En sus viñedos situados a 900 metros de altitud, Manuel Otero cultiva ocho variedades. El buque insignia es el malbec, el varietal con exclusividad mundial en Mendoza. Además, cuida como otros de sus grandes secretos una variedad muy popular en Galicia, el torrontés. Sus otros varietales son cabernet, tannat, pinot noir, petit verdot, chardonnay y sauvignon blanc. De la producción total, el 75% son vinos tintos y el 25% blancos.

 

 

Tierras del Ande factura en torno a 2,5 millones de euros al año. Con la suma de las demás actividades (turismo y construcción), el grupo sitúa su cifra de negocio total sobre los 8,5 millones.

Recorrido del grupo Otero Ramos

La constructora Otero Vende inició el grupo familiar de empresas. Esta sociedad se dedica a la edificación de viviendas y a la urbanización de parcelas.
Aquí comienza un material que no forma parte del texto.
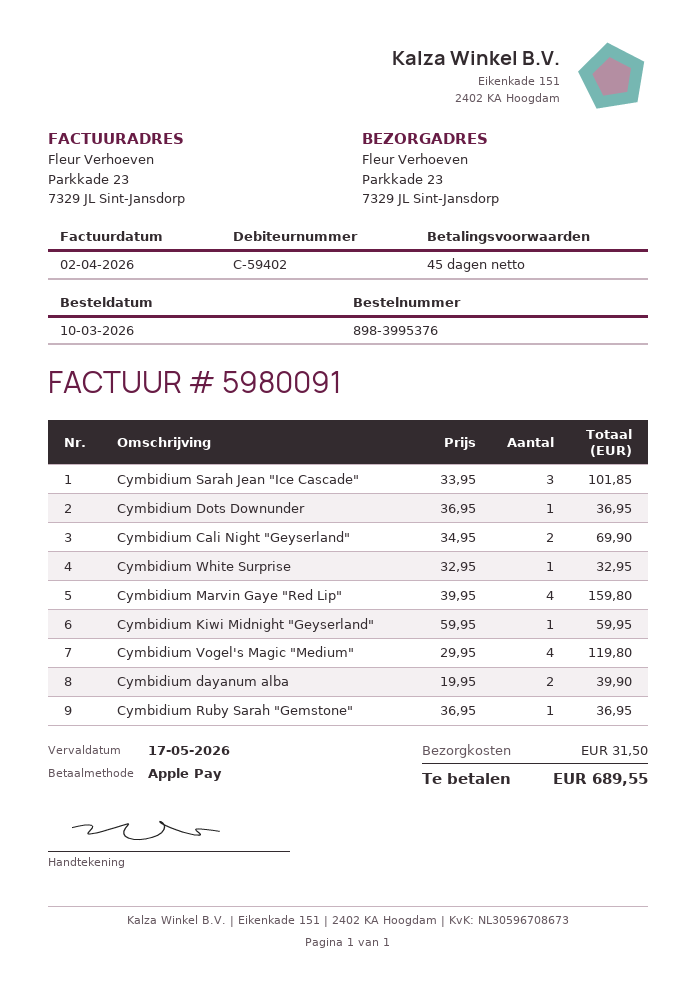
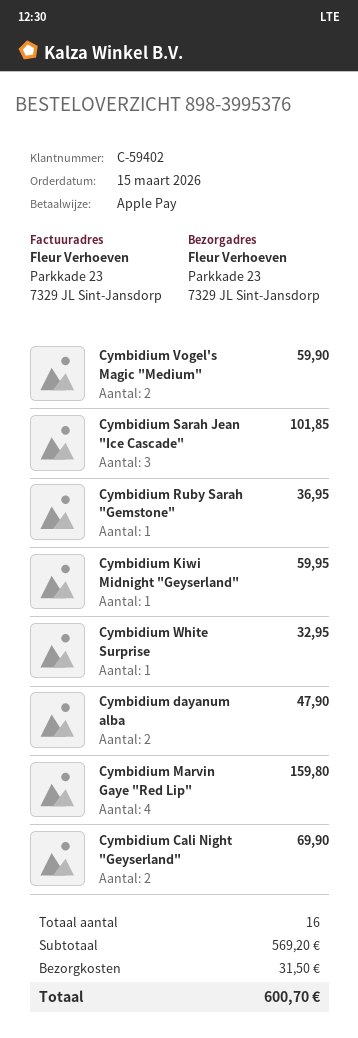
order date: 2026-03-10 -> 2026-03-15
Cymbidium Dots Downunder: 1 for 36.95 -> none
Cymbidium Vogel's Magic "Medium": 4 for 119.80 -> 2 for 59.90
Cymbidium dayanum alba: 2 for 39.90 -> 2 for 47.90
total: 689.55 -> 600.70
Todas sus promociones inmobiliarias, edificios de 4 a 10 viviendas, se localizan en la provincia de Mendoza.

 

 

Otra sociedad del grupo es Quebrada del Cóndor, propietaria del Hotel Bonarda. Se trata de un establecimiento de tres estrellas, con 70 habitaciones, situado en pleno acceso acceso a Mendoza desde la zona industrial.

Y la tercera empresa en surgir fue Tierras del Ande, que su propietario quiere completar con un proyecto de enoturismo que incluye la apertura de un edificio turístico al lado de la bodega y los viñedos, con vistas sobre las cumbres del Aconcagua.

Manuel Otero Ramos resume su incursión en la viticultura “como una pasión, no como un negocio” y resalta que “después de diez años, la bodega está logrando el equilibrio financiero entre gastos e ingresos”. De forma genérica comenta sobre las tres líneas de negocio que “lo más importante es consolidar las inversiones y mantener lo que hemos logrado con tanto esfuerzo”. Por otra parte, lamenta que actualmente no se den en Argentina las condiciones idóneas para invertir: “Este es un país maravilloso, y de grandes oportunidades, pero las políticas actuales imponen muchas trabas y restricciones, a diferencia de lo que ocurre en naciones vecinas como Chile, Uruguay, Brasil o Perú, que por eso crecen tanto”.